To control for confounding due to indication, a systematic algorithm was used to assign rheumatologic HCQ indication based on ICD-9/10 diagnostic codes assessed in claims data between January 1, 2010 to December 31, 2019. Patients with diagnostic codes for a single rheumatologic condition were assigned that condition for HCQ indication. If a patient had diagnostic codes for more than one rheumatologic condition, the indication with the most diagnostic codes was used as the defined HCQ indication. If one of the conditions was Sjögren's, then the condition other than Sjögren's' , e.g., rheumatoid arthritis, was assigned as the HCQ indication no matter the count of diagnostic codes. Systemic lupus erythematosus (SLE) took precedence when diagnostic codes for both SLE and discoid lupus were present.

Results: Within the study cohort, there were 44,117 female and 10,125 male patients with HCQ utilization. All HCQ patients were matched to non-HCQ patients to create both a female (n=88,234) and a male (n=20,250) matched cohort. The mean age of the matched female cohort was 55.8 years (sd 16.6) and male cohort was 60.8 years (sd 16.0). RA and SLE were the most prevalent indications for HCQ in both cohorts (Figure 1). The incidence of adverse outcomes varied within and between the cohorts. In both the female and male cohorts, HCQ exposure was associated with an increase risk in multiple outcomes with varying magnitudes by outcome and by sex (Table 2). One of the largest increase in risk was seen in toxic retinopathy for both the female and male patients (aRR 1.41, 95% CI 1.30, 1.48,p< .0001; aRR 1.39, 95% CI 1.25, 1.66, p< .0001; respectively) .Most commonly reported adverse events were found to occur in low, but statistically significant, rates (Table 2).
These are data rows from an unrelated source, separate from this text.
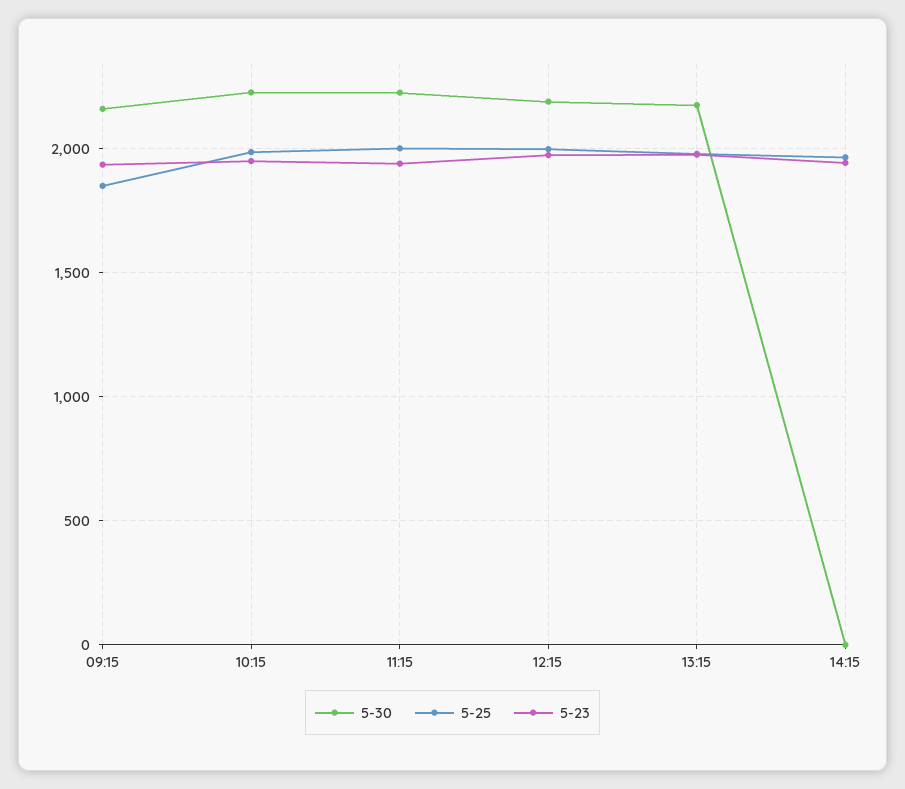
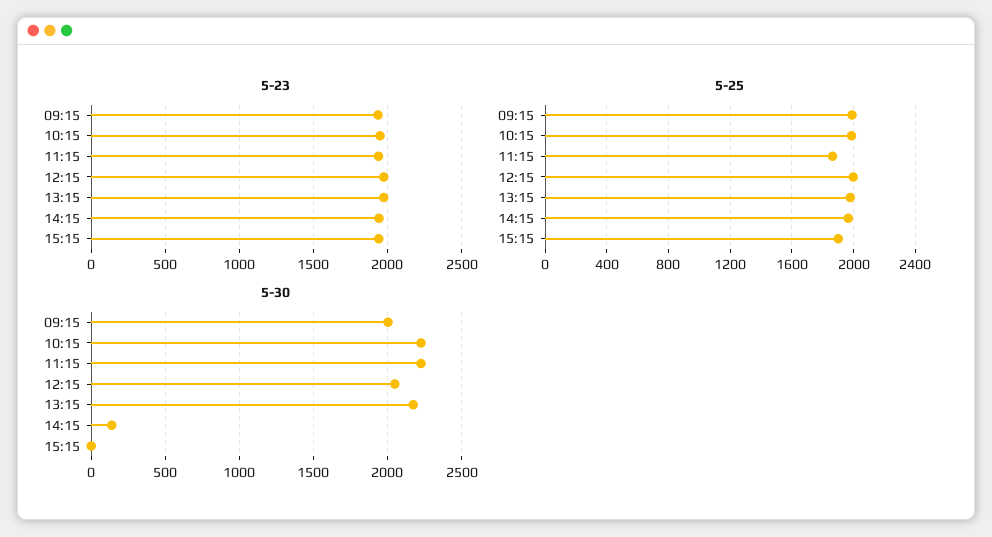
5-30, 09:15: 2150 -> 2000
5-25, 09:15: 1850 -> 2000
5-25, 11:15: 2000 -> 1850
5-30, 12:15: 2200 -> 2050
5-30, 14:15: 0 -> 150
5-23, 15:15: none -> 1950
5-25, 15:15: none -> 1900
5-30, 15:15: none -> 0

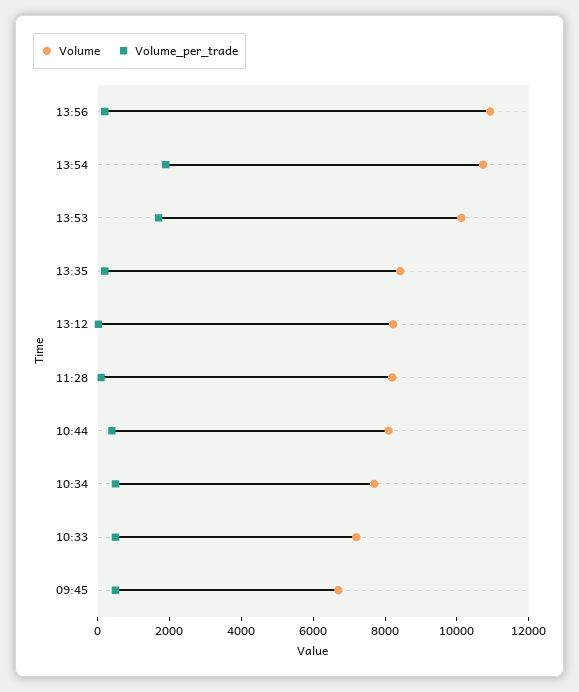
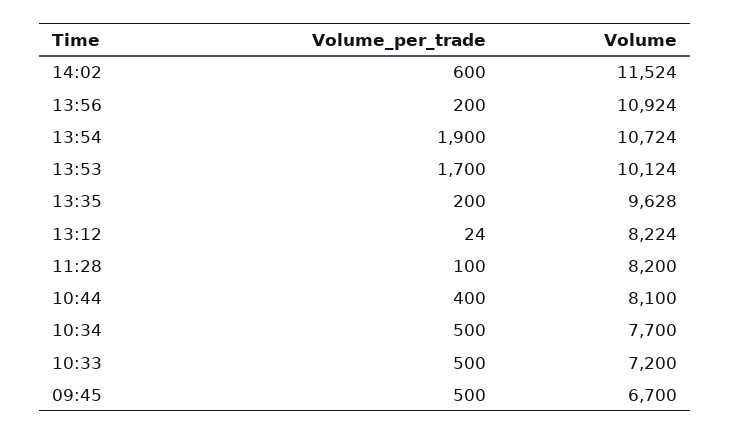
Volume, 13:35: 8500 -> 9628
Volume_per_trade, 14:02: none -> 600
Volume, 14:02: none -> 11524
Conclusion: This uniquely large cohort of HCQ users reveals a relatively low incidence of previously described adverse events suggesting that the benefits of HCQ use outweigh the risks. In both men and women, the highest risks were for retinopathy and skin conditions highlighting the importance of regular ocular and dermatologic screening. Future studies will assess duration of HCQ use and timing of adverse events to further elucidate the safety profile of this vital treatment for rheumatology patients.
Figure 1. The proportions of rheumatology indications for HCQ represented in the PS-matched cohorts. Male patients represented in red (n=20,250) and Female patients represented in blue (n=88, 234).

Table 1. Relative Risk of Outcomes Associated with HCQ Utilization among PS-matched, Adult Rheumatology Patients in the DoD MHS Database; Jan 01, 2011 − Dec 31, 2019


Disclosures: T. Rush, None; R. Robbins, None; A. Collamer, None; J. Edison, None.